[Dataset items]
- - - - - - -
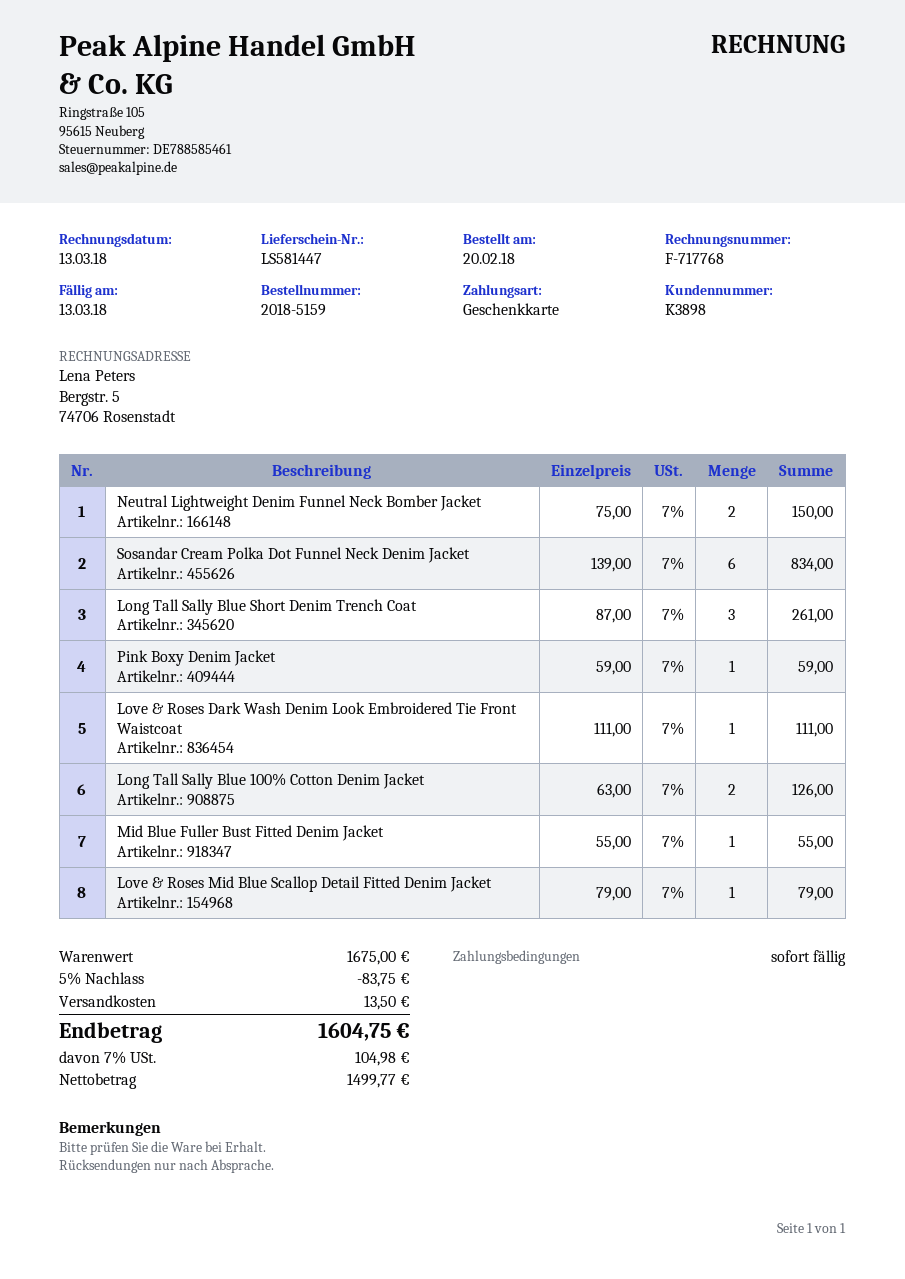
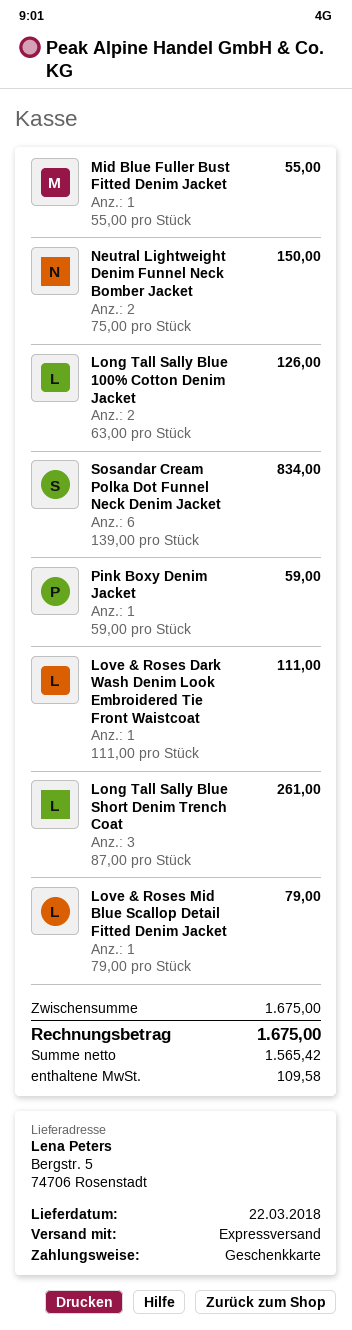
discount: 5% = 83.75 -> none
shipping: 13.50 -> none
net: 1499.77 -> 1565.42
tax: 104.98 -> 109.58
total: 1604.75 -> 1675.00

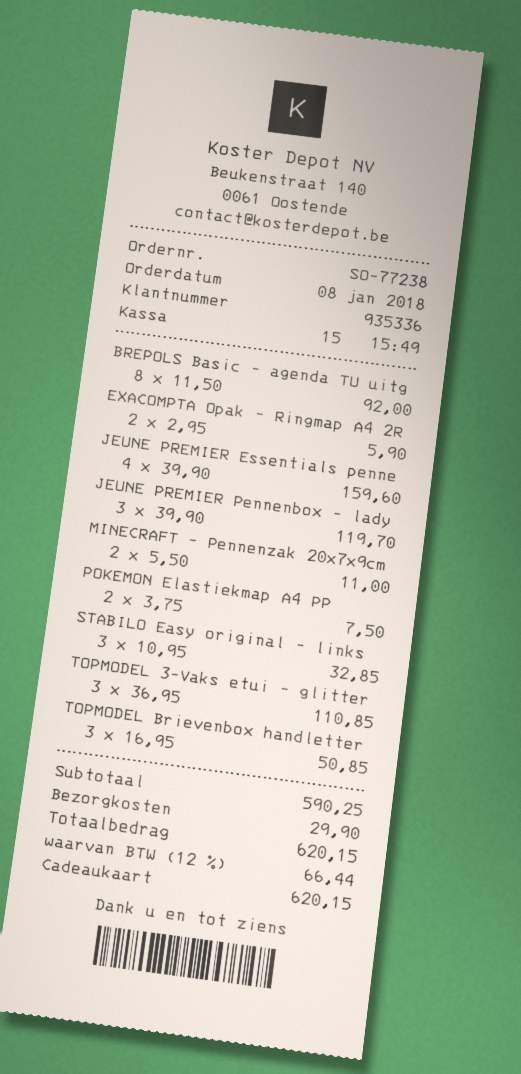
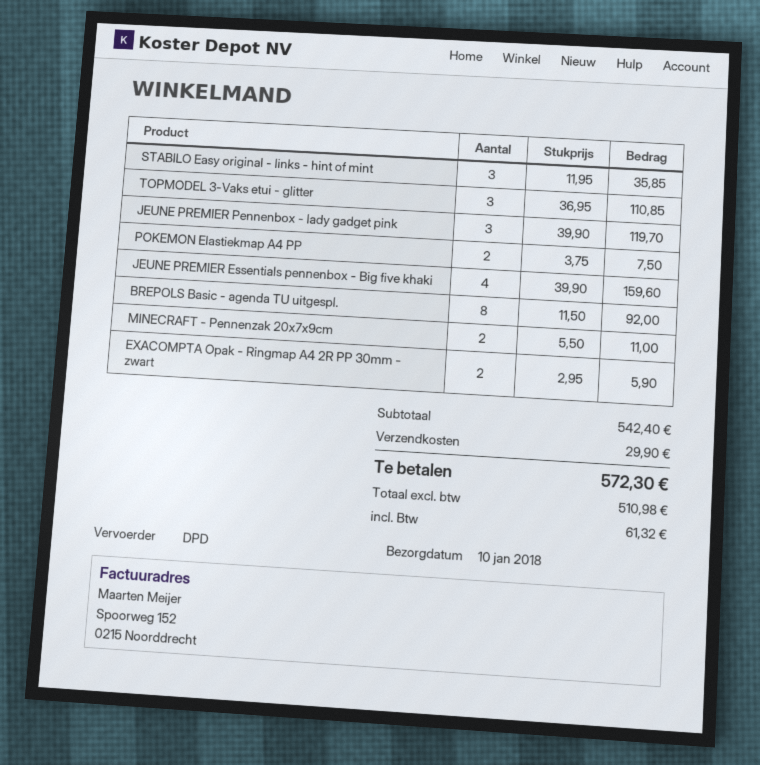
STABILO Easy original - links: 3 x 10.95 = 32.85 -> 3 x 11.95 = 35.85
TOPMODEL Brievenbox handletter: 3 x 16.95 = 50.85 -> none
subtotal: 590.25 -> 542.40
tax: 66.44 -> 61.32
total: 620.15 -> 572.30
- - - - - - -
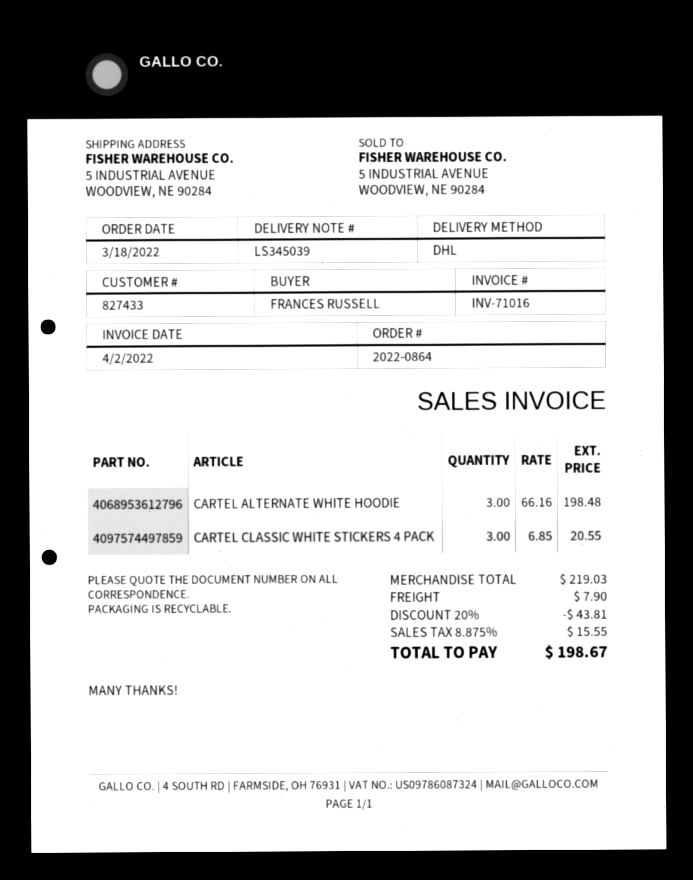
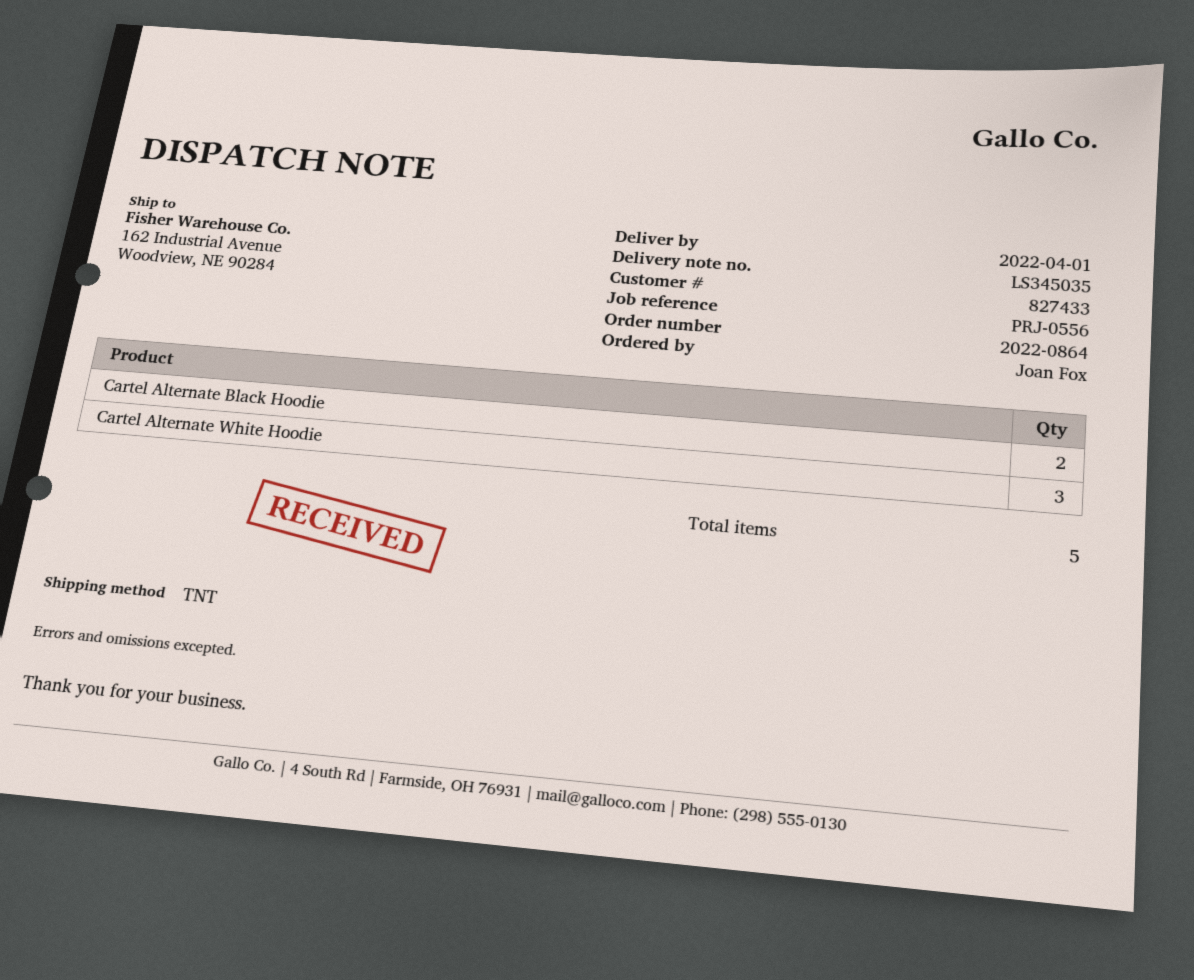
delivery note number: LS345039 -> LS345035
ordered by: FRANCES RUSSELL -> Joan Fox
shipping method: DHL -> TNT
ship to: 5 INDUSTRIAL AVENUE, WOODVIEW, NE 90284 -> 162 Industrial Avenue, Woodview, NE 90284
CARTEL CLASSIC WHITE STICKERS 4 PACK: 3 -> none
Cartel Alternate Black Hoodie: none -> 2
- - - - - - -
-- Task prompt --
The line above containing "shipping method: DHL -> TNT", the line containing "Cartel Alternate Black Hoodie: none -> 2", and every line between them are to be transcribed exactly; no other line is wanted.

-- Result of this task --
shipping method: DHL -> TNT
ship to: 5 INDUSTRIAL AVENUE, WOODVIEW, NE 90284 -> 162 Industrial Avenue, Woodview, NE 90284
CARTEL CLASSIC WHITE STICKERS 4 PACK: 3 -> none
Cartel Alternate Black Hoodie: none -> 2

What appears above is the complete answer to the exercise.